» Assignment: Once the pictures have been set aside, copy every remaining entry exactly.

» Front-end code change data:
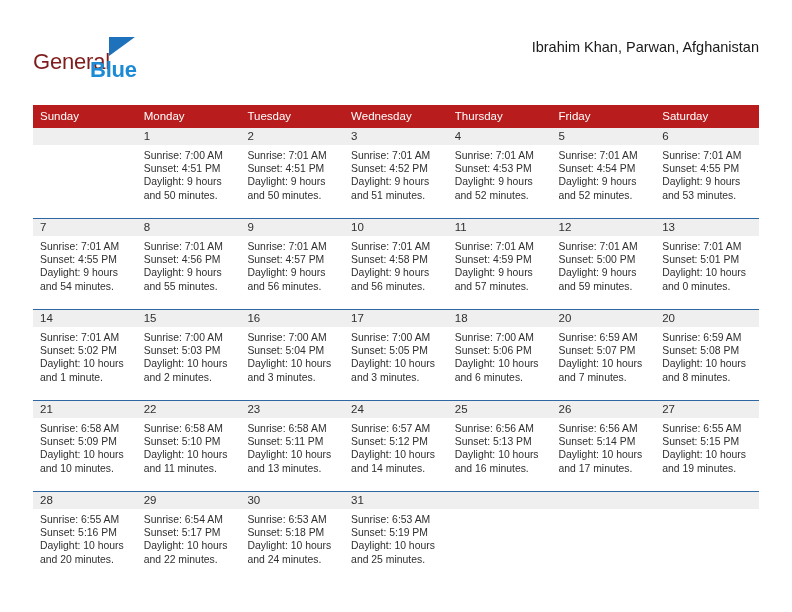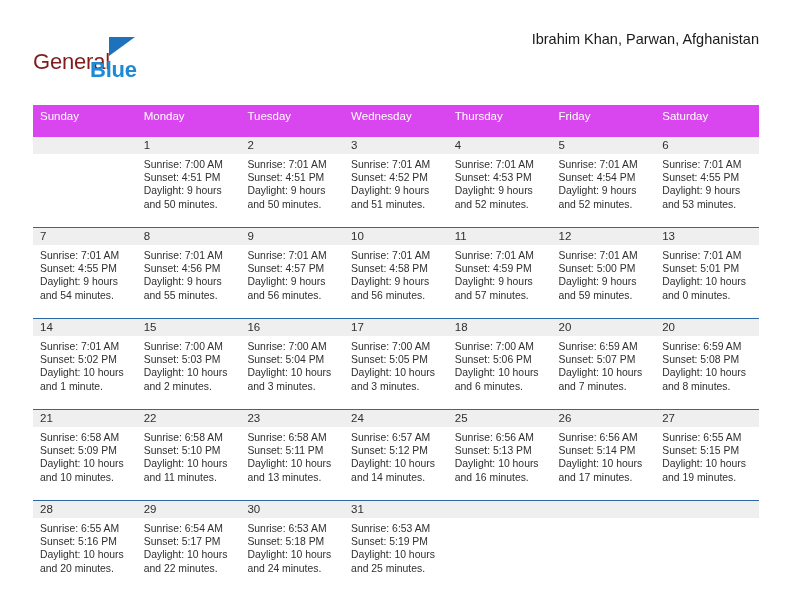--- a/index.html
+++ b/index.html
@@ -71,40 +71,40 @@
   .cal-title {
     font-size: 27px;
     color: #1a1a1a;
     line-height: 34px;
     white-space: nowrap;
   }
   .cal-subtitle {
     font-size: 14.5px;
     color: #1a1a1a;
     line-height: 22px;
-    margin-top: 2px;
+    margin-top: 10px;
     white-space: nowrap;
   }
 
   
   .calendar {
     position: absolute;
     left: 33px;
     top: 105px;
     width: 726px;
     border-collapse: collapse;
     table-layout: fixed;
   }
   .calendar th {
-    background: #d946ef;
+    background: #b91c1c;
     color: #ffffff;
     font-size: 11.5px;
     font-weight: normal;
     text-align: left;
-    padding: 5px 0 15px 7px;
+    padding: 5px 0 6px 7px;
     height: 21px;
     line-height: 12px;
   }
   .weekrow > td {
     padding: 0;
     vertical-align: top;
     border-top: 1px solid #2d68a5;
     height: 90px;
   }
   .weekrow.first > td { border-top: none; }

» Result of the exercise:
--- a/index.html
+++ b/index.html
@@ -71,40 +71,40 @@
   .cal-title {
     font-size: 27px;
     color: #1a1a1a;
     line-height: 34px;
     white-space: nowrap;
   }
   .cal-subtitle {
     font-size: 14.5px;
     color: #1a1a1a;
     line-height: 22px;
-    margin-top: 2px;
+    margin-top: 10px;
     white-space: nowrap;
   }
 
   
   .calendar {
     position: absolute;
     left: 33px;
     top: 105px;
     width: 726px;
     border-collapse: collapse;
     table-layout: fixed;
   }
   .calendar th {
-    background: #d946ef;
+    background: #b91c1c;
     color: #ffffff;
     font-size: 11.5px;
     font-weight: normal;
     text-align: left;
-    padding: 5px 0 15px 7px;
+    padding: 5px 0 6px 7px;
     height: 21px;
     line-height: 12px;
   }
   .weekrow > td {
     padding: 0;
     vertical-align: top;
     border-top: 1px solid #2d68a5;
     height: 90px;
   }
   .weekrow.first > td { border-top: none; }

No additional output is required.